THE TASK
From the line with "(427, 553) none -> (480, 615) //" to the line with "[132,467,207,483] ansible ->", retype each line exactly as it stands in the records below, but skip the pictures.

Stored dataset items
_ _ _ _

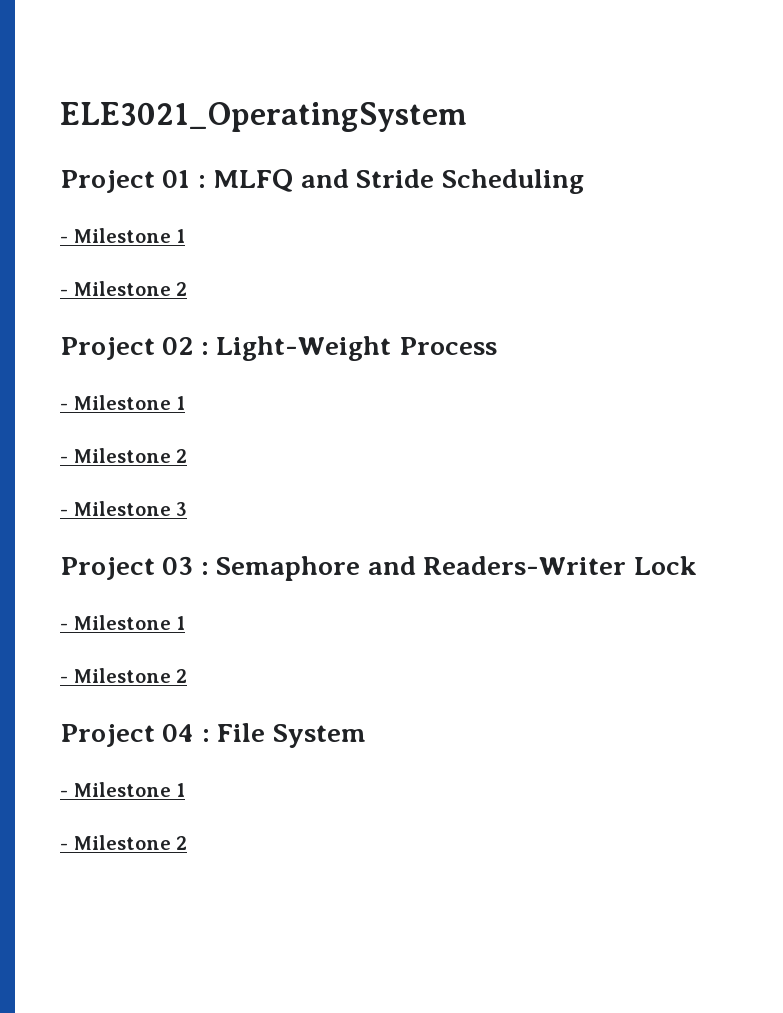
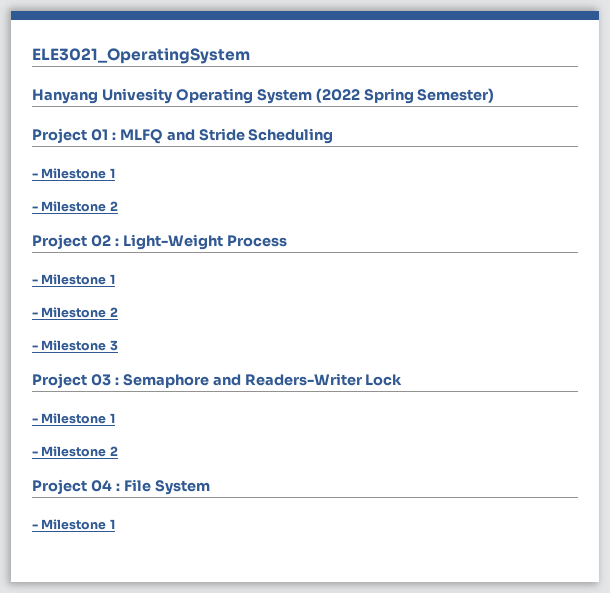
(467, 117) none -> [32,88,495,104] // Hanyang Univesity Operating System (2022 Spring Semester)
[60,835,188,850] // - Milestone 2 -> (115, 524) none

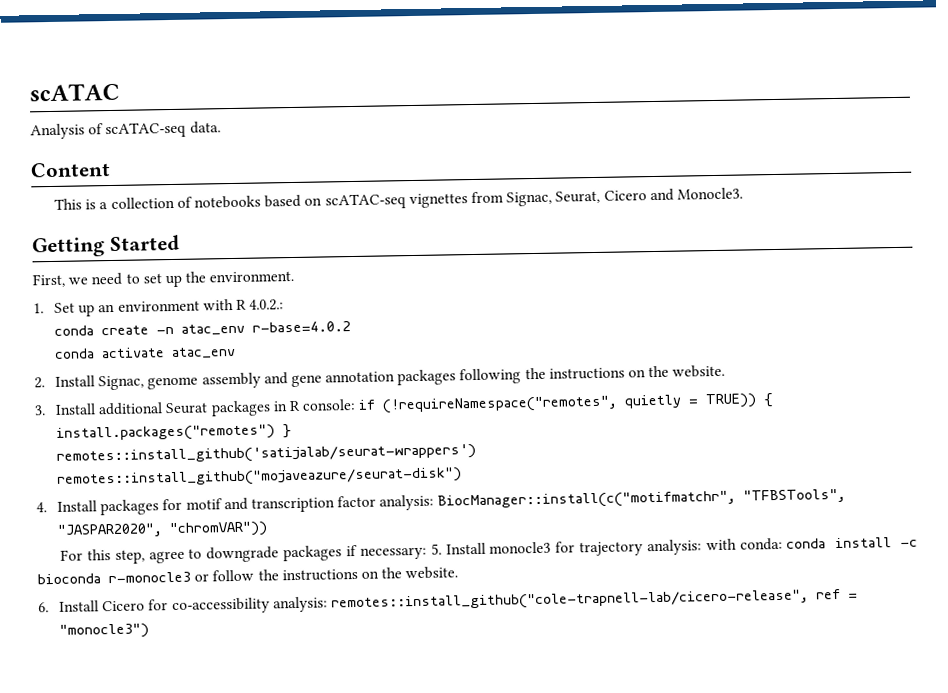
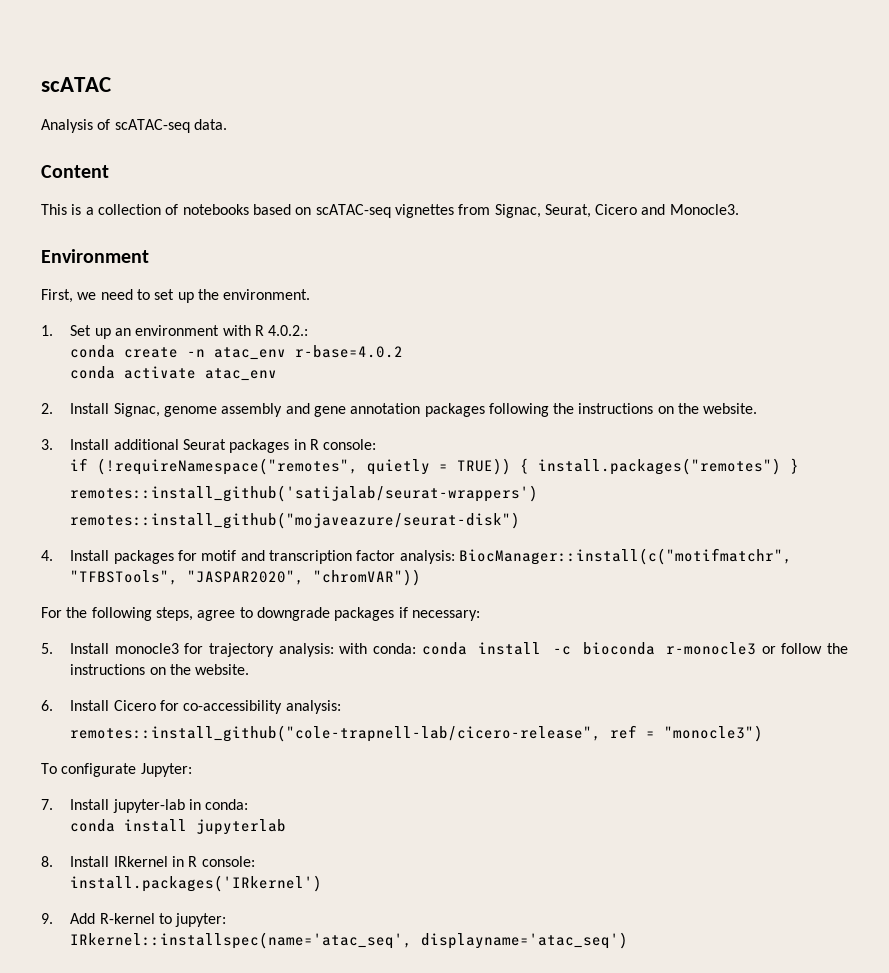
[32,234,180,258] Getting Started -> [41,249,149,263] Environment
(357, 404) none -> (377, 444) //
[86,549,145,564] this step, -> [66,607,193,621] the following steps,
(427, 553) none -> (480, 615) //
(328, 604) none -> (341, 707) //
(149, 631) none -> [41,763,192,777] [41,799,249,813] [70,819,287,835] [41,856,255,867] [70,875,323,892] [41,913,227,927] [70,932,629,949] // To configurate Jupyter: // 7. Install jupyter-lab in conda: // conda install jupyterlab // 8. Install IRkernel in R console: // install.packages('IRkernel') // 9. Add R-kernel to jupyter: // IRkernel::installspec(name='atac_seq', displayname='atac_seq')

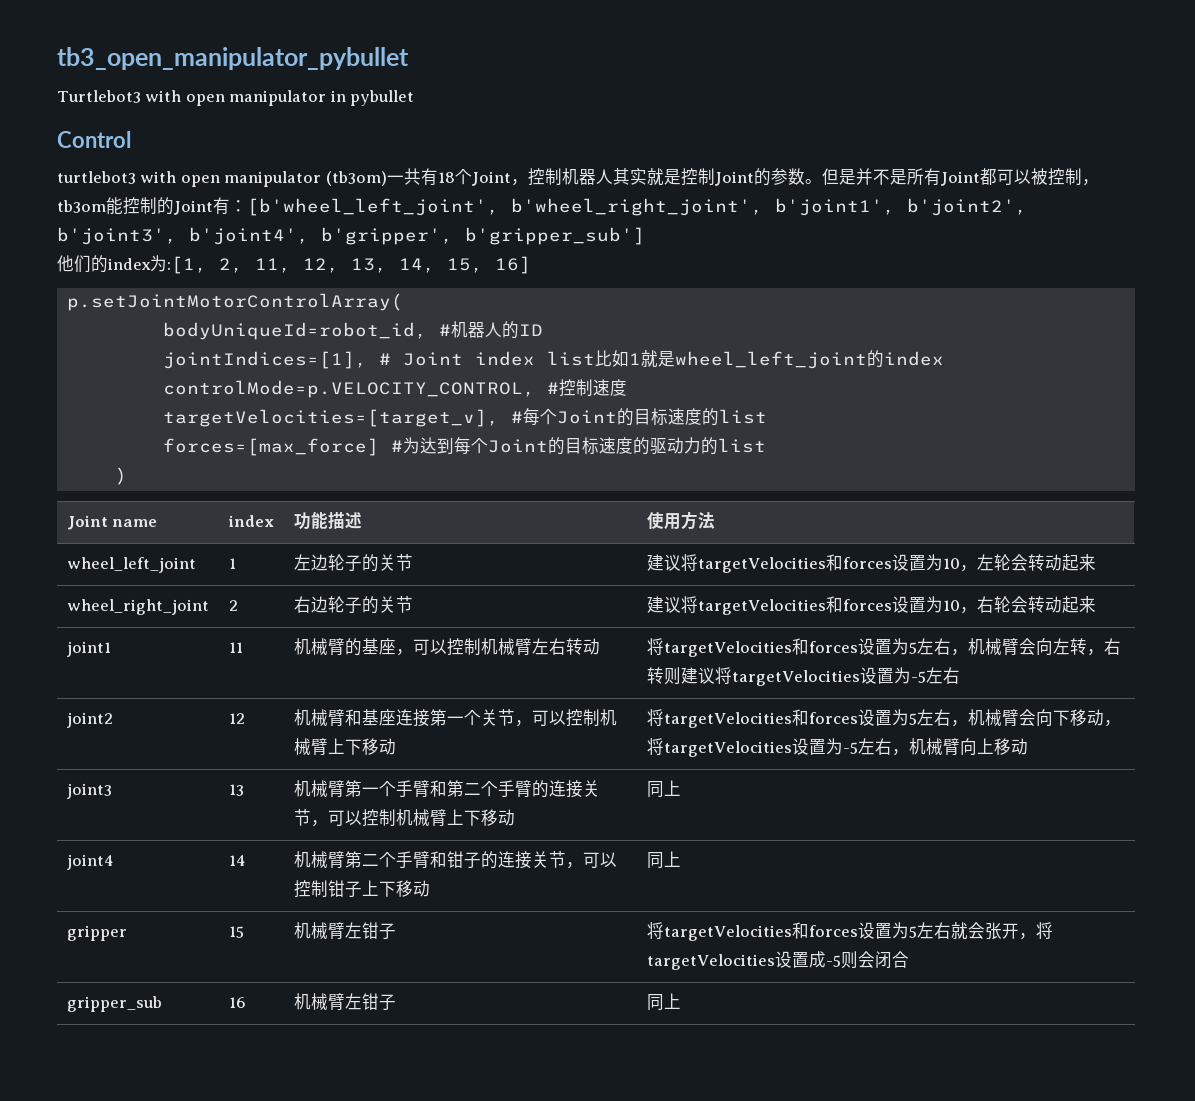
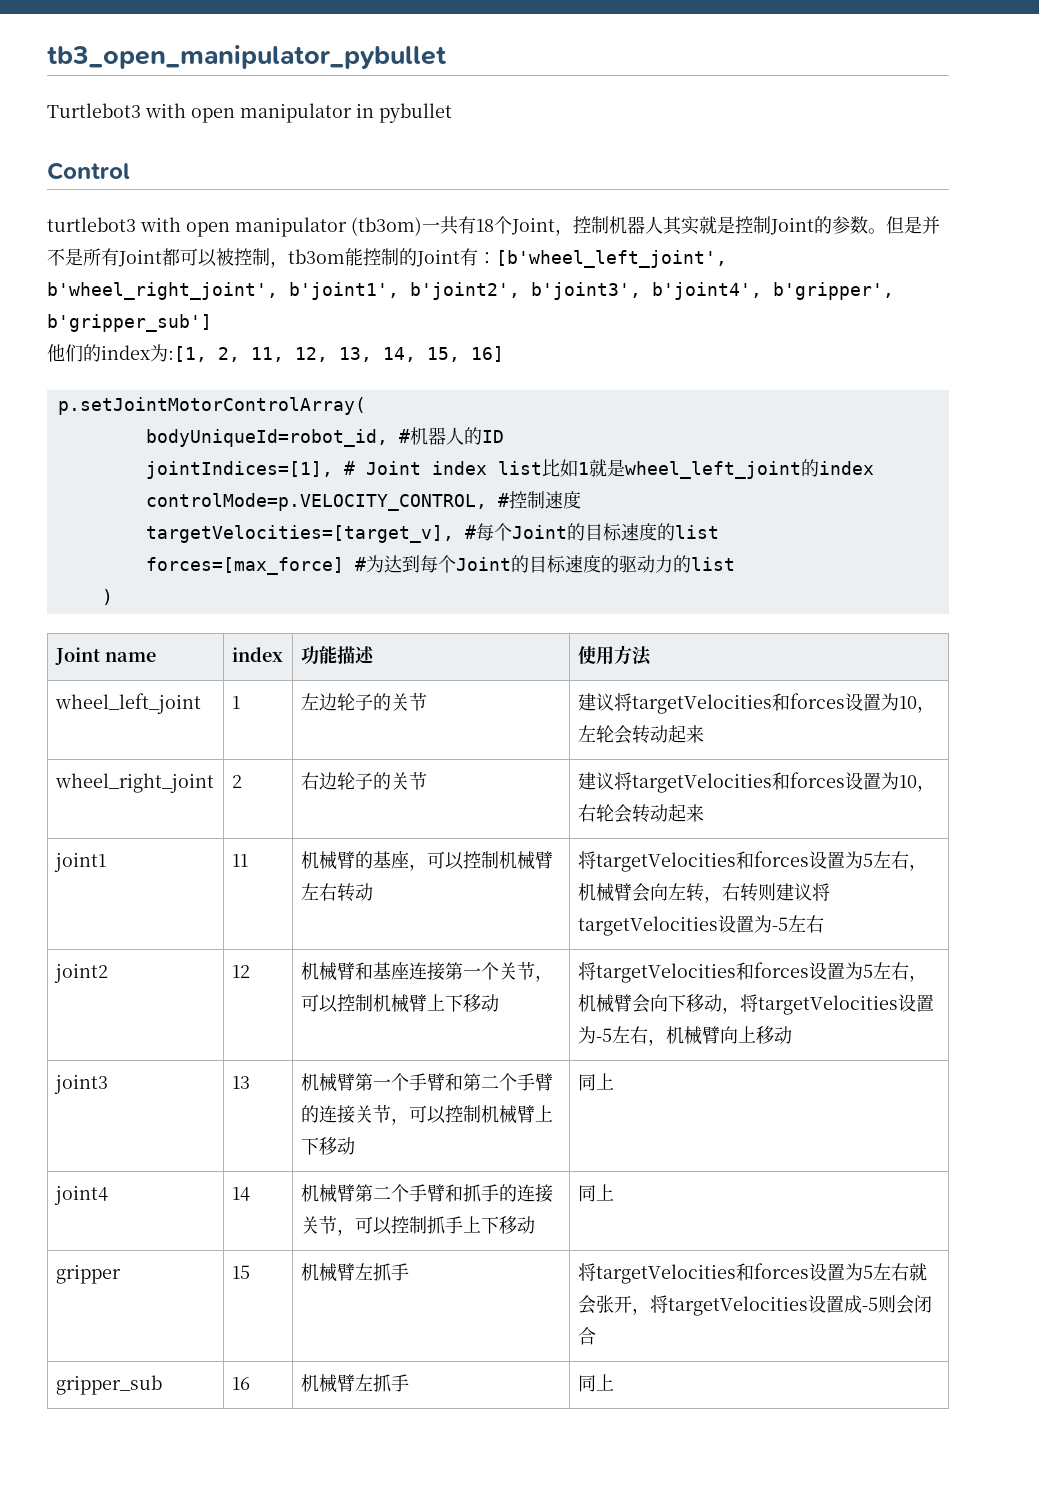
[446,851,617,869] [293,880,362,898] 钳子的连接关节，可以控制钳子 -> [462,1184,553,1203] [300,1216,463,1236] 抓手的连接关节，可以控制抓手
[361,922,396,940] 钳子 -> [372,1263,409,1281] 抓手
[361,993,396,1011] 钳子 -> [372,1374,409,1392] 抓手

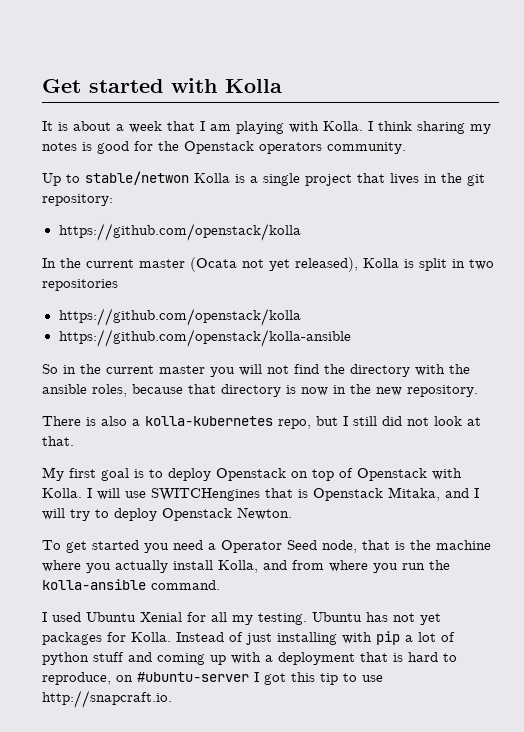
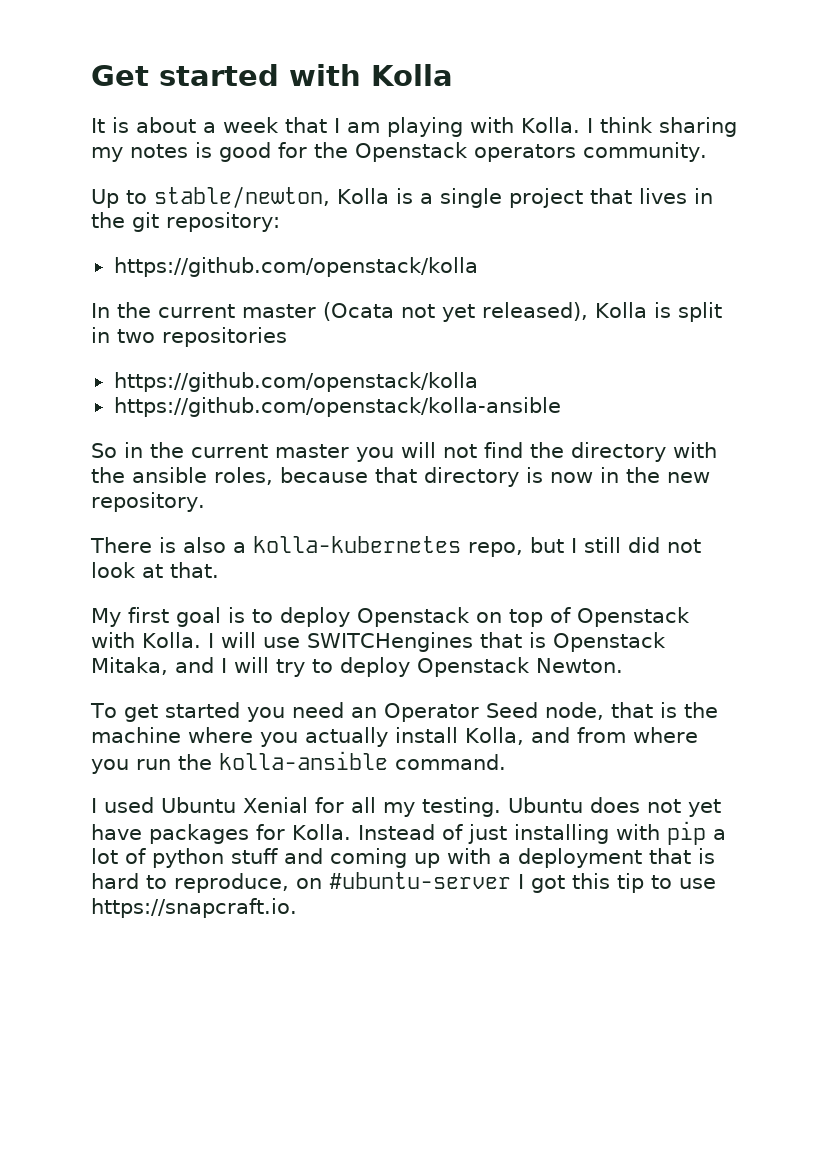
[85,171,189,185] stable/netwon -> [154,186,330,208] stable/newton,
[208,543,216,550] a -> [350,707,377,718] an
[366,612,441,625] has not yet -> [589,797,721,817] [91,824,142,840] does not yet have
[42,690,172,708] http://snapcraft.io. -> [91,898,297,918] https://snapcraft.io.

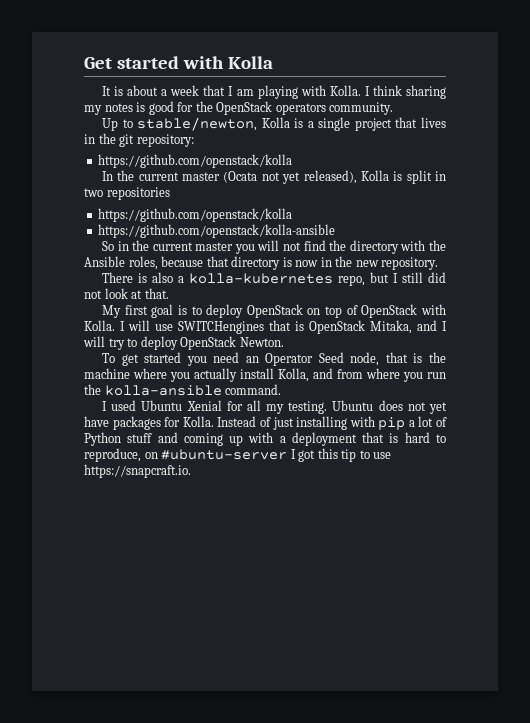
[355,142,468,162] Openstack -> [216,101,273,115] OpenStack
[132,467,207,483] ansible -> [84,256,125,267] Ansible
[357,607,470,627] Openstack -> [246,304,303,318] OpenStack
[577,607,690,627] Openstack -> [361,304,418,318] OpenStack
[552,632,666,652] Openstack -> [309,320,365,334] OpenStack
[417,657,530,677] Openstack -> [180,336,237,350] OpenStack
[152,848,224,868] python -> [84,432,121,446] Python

_ _ _ _

RESPONSE AREA
(427, 553) none -> (480, 615) //
(328, 604) none -> (341, 707) //
(149, 631) none -> [41,763,192,777] [41,799,249,813] [70,819,287,835] [41,856,255,867] [70,875,323,892] [41,913,227,927] [70,932,629,949] // To configurate Jupyter: // 7. Install jupyter-lab in conda: // conda install jupyterlab // 8. Install IRkernel in R console: // install.packages('IRkernel') // 9. Add R-kernel to jupyter: // IRkernel::installspec(name='atac_seq', displayname='atac_seq')

[446,851,617,869] [293,880,362,898] 钳子的连接关节，可以控制钳子 -> [462,1184,553,1203] [300,1216,463,1236] 抓手的连接关节，可以控制抓手
[361,922,396,940] 钳子 -> [372,1263,409,1281] 抓手
[361,993,396,1011] 钳子 -> [372,1374,409,1392] 抓手

[85,171,189,185] stable/netwon -> [154,186,330,208] stable/newton,
[208,543,216,550] a -> [350,707,377,718] an
[366,612,441,625] has not yet -> [589,797,721,817] [91,824,142,840] does not yet have
[42,690,172,708] http://snapcraft.io. -> [91,898,297,918] https://snapcraft.io.

[355,142,468,162] Openstack -> [216,101,273,115] OpenStack
[132,467,207,483] ansible -> [84,256,125,267] Ansible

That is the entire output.